Efficient Charge Dynamics in Carbon Nanodot-Methyl Viologen Systems: Ultrafast Electron Transfer and Suppressed Recombination

Electron transfer (ET) processes at donor–acceptor interfaces are pivotal for advancing the efficiency of energy conversion devices and photocatalytic systems. This study investigates the ultrafast electron transfer dynamics and subsequent charge recombination mechanisms within a carbon nanodot (CND) and methyl viologen (MV²⁺) system. This interface holds significant promise due to its demonstrated capacity for efficient charge separation and remarkably slow charge recombination.
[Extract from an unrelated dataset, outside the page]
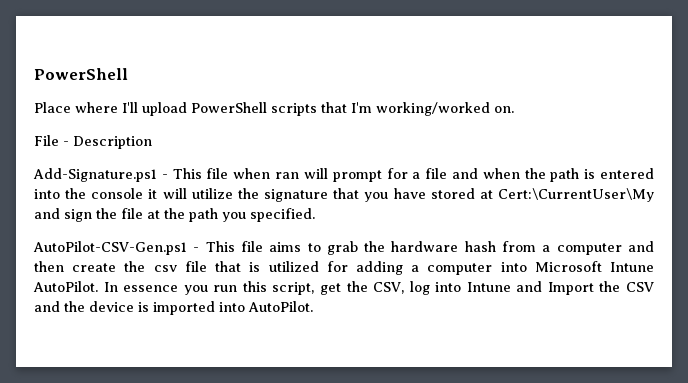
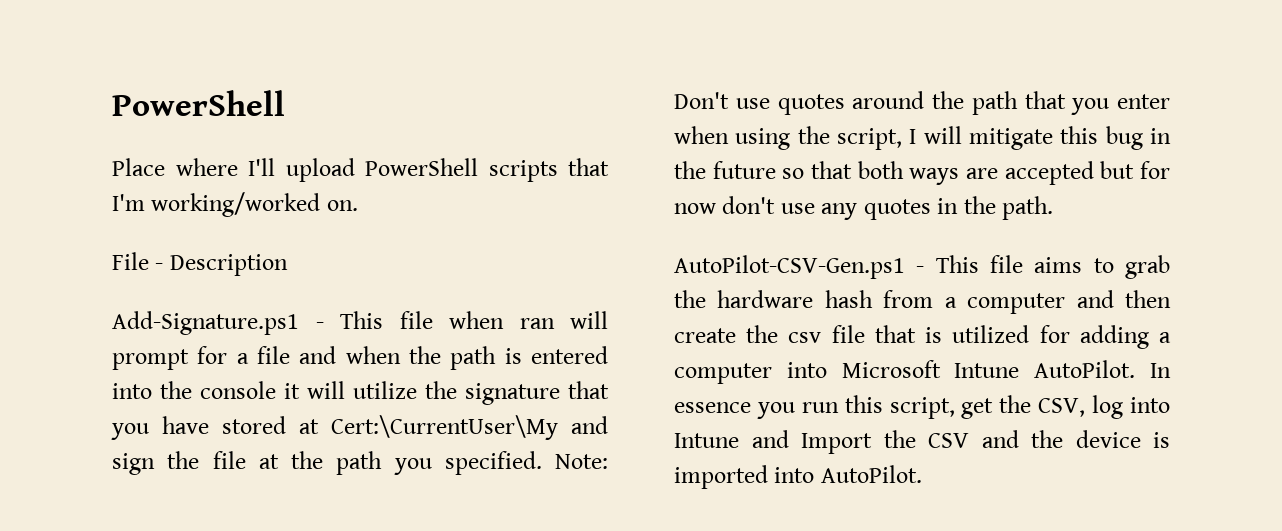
+ Note: Don't use quotes around the path that you enter when using the script, I will mitigate this bug in the future so that both ways are accepted but for now don't use any quotes in the path.

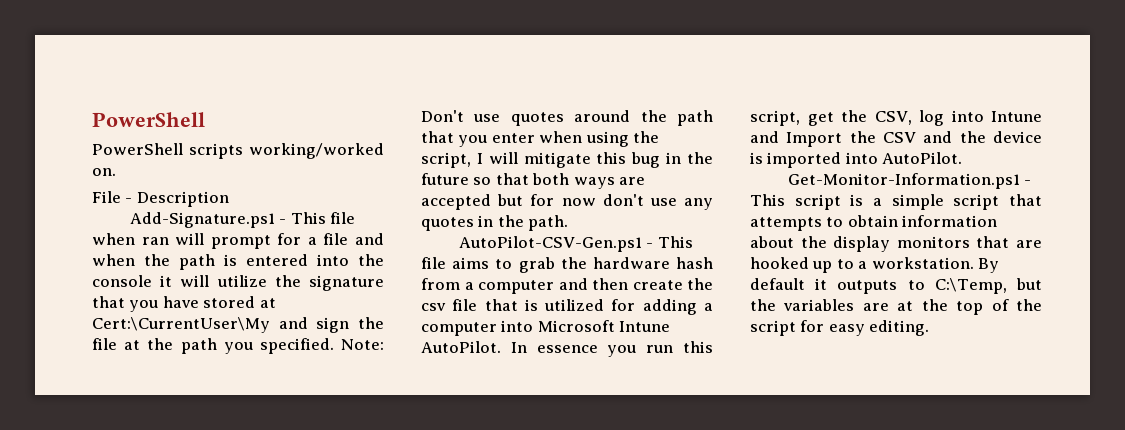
- Place where I'll upload PowerShell scripts that I'm working/worked on.
+ PowerShell scripts working/worked on.
+ Get-Monitor-Information.ps1 - This script is a simple script that attempts to obtain information about the display monitors that are hooked up to a workstation. By default it outputs to C:\Temp, but the variables are at the top of the script for easy editing.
The intense interaction between CNDs and MV²⁺ is primarily governed by electrostatic attraction, which facilitates their proximity and, consequently, highly efficient electron transfer. Our findings reveal that photoexcited CNDs transfer electrons to MV²⁺ within an exceptionally rapid time scale of ∼1 ps. Crucially, this leads to the formation of long-lived MV^•+ radical cations, with charge recombination occurring on a significantly slower time scale of ca. 0.7 μs. This research provides profound insights into the fundamental mechanisms governing interfacial electron transfer in CND-MV²⁺ systems, thereby paving the way for optimizing their applications across various photocatalytic and energy-conversion technologies. A deeper understanding of these charge dynamics is essential for developing next-generation materials with better performance in renewable energy and environmental applications.